# RECORD EXCERPTS:
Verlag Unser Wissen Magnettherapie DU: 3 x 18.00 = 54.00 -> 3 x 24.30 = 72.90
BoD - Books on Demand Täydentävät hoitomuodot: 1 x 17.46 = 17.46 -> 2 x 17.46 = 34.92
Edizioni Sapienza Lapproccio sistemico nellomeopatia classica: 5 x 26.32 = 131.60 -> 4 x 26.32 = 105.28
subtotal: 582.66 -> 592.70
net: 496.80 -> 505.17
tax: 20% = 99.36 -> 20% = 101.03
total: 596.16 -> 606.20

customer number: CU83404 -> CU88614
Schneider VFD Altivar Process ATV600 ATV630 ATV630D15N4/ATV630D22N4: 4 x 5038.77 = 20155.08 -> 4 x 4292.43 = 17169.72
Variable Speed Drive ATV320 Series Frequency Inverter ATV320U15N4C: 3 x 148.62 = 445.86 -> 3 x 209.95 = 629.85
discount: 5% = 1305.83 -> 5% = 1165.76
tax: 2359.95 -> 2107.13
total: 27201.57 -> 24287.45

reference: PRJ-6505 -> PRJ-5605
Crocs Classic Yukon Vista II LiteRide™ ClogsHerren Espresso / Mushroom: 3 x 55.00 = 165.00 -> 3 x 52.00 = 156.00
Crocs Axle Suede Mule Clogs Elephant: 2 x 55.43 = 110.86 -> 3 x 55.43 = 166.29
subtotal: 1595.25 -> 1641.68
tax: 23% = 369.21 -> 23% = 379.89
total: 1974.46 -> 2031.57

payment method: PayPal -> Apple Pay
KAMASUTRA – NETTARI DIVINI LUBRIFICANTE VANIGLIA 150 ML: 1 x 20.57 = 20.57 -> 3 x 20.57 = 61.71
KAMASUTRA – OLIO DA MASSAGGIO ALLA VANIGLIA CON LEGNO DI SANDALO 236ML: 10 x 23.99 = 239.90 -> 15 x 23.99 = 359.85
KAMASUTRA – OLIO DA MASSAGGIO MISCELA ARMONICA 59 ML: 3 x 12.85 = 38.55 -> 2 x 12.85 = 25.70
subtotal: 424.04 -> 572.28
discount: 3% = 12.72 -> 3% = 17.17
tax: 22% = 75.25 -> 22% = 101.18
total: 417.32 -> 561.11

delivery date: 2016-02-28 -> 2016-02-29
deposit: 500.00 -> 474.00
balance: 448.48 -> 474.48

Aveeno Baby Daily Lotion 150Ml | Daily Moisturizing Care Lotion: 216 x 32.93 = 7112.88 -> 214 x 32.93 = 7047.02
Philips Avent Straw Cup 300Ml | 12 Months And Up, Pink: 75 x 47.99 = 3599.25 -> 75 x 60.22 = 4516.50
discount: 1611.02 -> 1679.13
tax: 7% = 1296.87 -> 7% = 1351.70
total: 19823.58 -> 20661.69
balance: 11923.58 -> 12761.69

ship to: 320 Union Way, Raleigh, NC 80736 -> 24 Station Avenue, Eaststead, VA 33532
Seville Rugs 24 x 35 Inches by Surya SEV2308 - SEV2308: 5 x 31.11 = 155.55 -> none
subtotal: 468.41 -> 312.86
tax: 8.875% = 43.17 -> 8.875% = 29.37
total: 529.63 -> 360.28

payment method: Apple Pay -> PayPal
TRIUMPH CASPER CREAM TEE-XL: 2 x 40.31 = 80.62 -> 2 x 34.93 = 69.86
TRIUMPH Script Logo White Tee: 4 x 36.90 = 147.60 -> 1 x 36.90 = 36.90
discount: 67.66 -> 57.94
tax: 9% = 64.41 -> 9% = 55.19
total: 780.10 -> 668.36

# PROBLEM:
Each of the records above is to be reproduced word for word.

# WRITTEN ANSWER:
Verlag Unser Wissen Magnettherapie DU: 3 x 18.00 = 54.00 -> 3 x 24.30 = 72.90
BoD - Books on Demand Täydentävät hoitomuodot: 1 x 17.46 = 17.46 -> 2 x 17.46 = 34.92
Edizioni Sapienza Lapproccio sistemico nellomeopatia classica: 5 x 26.32 = 131.60 -> 4 x 26.32 = 105.28
subtotal: 582.66 -> 592.70
net: 496.80 -> 505.17
tax: 20% = 99.36 -> 20% = 101.03
total: 596.16 -> 606.20

customer number: CU83404 -> CU88614
Schneider VFD Altivar Process ATV600 ATV630 ATV630D15N4/ATV630D22N4: 4 x 5038.77 = 20155.08 -> 4 x 4292.43 = 17169.72
Variable Speed Drive ATV320 Series Frequency Inverter ATV320U15N4C: 3 x 148.62 = 445.86 -> 3 x 209.95 = 629.85
discount: 5% = 1305.83 -> 5% = 1165.76
tax: 2359.95 -> 2107.13
total: 27201.57 -> 24287.45

reference: PRJ-6505 -> PRJ-5605
Crocs Classic Yukon Vista II LiteRide™ ClogsHerren Espresso / Mushroom: 3 x 55.00 = 165.00 -> 3 x 52.00 = 156.00
Crocs Axle Suede Mule Clogs Elephant: 2 x 55.43 = 110.86 -> 3 x 55.43 = 166.29
subtotal: 1595.25 -> 1641.68
tax: 23% = 369.21 -> 23% = 379.89
total: 1974.46 -> 2031.57

payment method: PayPal -> Apple Pay
KAMASUTRA – NETTARI DIVINI LUBRIFICANTE VANIGLIA 150 ML: 1 x 20.57 = 20.57 -> 3 x 20.57 = 61.71
KAMASUTRA – OLIO DA MASSAGGIO ALLA VANIGLIA CON LEGNO DI SANDALO 236ML: 10 x 23.99 = 239.90 -> 15 x 23.99 = 359.85
KAMASUTRA – OLIO DA MASSAGGIO MISCELA ARMONICA 59 ML: 3 x 12.85 = 38.55 -> 2 x 12.85 = 25.70
subtotal: 424.04 -> 572.28
discount: 3% = 12.72 -> 3% = 17.17
tax: 22% = 75.25 -> 22% = 101.18
total: 417.32 -> 561.11

delivery date: 2016-02-28 -> 2016-02-29
deposit: 500.00 -> 474.00
balance: 448.48 -> 474.48

Aveeno Baby Daily Lotion 150Ml | Daily Moisturizing Care Lotion: 216 x 32.93 = 7112.88 -> 214 x 32.93 = 7047.02
Philips Avent Straw Cup 300Ml | 12 Months And Up, Pink: 75 x 47.99 = 3599.25 -> 75 x 60.22 = 4516.50
discount: 1611.02 -> 1679.13
tax: 7% = 1296.87 -> 7% = 1351.70
total: 19823.58 -> 20661.69
balance: 11923.58 -> 12761.69

ship to: 320 Union Way, Raleigh, NC 80736 -> 24 Station Avenue, Eaststead, VA 33532
Seville Rugs 24 x 35 Inches by Surya SEV2308 - SEV2308: 5 x 31.11 = 155.55 -> none
subtotal: 468.41 -> 312.86
tax: 8.875% = 43.17 -> 8.875% = 29.37
total: 529.63 -> 360.28

payment method: Apple Pay -> PayPal
TRIUMPH CASPER CREAM TEE-XL: 2 x 40.31 = 80.62 -> 2 x 34.93 = 69.86
TRIUMPH Script Logo White Tee: 4 x 36.90 = 147.60 -> 1 x 36.90 = 36.90
discount: 67.66 -> 57.94
tax: 9% = 64.41 -> 9% = 55.19
total: 780.10 -> 668.36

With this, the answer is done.